## ASSIGNMENT
Scan the entries below. Report each line where the string "small" occurs.

## SOURCE INFORMATION
_ _ _ _ _ _ _

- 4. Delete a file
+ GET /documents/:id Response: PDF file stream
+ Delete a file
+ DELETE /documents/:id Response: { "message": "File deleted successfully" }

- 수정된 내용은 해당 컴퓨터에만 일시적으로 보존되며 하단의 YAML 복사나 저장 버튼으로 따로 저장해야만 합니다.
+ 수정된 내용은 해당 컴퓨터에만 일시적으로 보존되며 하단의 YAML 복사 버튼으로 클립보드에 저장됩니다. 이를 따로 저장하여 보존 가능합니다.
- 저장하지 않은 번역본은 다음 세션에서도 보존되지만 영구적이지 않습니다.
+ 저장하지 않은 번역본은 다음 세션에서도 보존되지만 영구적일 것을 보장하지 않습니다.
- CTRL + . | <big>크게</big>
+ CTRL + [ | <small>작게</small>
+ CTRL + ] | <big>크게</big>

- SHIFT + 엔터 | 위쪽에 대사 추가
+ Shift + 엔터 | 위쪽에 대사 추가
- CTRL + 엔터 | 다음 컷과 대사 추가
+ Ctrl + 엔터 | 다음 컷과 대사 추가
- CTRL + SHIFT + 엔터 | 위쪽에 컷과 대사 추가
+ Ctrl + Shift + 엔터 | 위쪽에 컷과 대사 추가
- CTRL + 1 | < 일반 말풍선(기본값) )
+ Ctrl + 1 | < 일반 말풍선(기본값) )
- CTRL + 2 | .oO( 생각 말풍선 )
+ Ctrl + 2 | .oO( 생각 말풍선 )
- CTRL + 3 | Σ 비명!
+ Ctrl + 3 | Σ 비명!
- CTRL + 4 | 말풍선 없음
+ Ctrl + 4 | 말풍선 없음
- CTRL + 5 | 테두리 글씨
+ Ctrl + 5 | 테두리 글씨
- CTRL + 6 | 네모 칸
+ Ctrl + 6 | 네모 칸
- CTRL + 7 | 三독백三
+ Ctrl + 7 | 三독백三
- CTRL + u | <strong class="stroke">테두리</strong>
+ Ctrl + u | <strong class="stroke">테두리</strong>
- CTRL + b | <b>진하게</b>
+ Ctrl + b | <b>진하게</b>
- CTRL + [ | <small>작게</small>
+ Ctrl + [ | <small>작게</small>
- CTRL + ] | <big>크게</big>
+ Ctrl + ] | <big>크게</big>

_ _ _ _ _ _ _

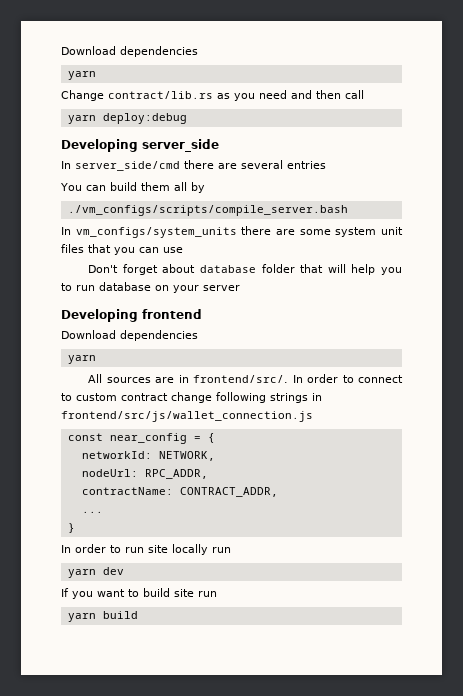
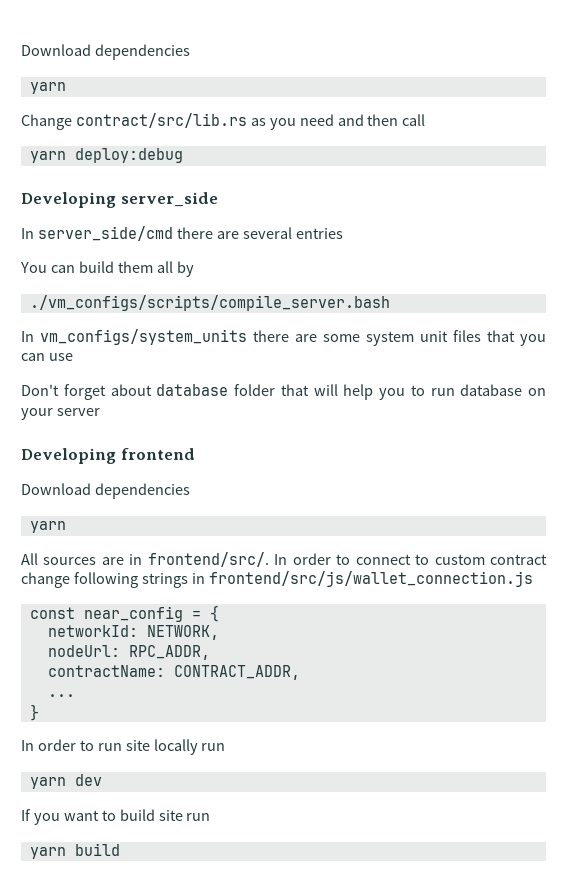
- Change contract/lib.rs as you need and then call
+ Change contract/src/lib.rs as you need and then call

_ _ _ _ _ _ _

## OUTPUT
+ CTRL + [ | <small>작게</small>
- CTRL + [ | <small>작게</small>
+ Ctrl + [ | <small>작게</small>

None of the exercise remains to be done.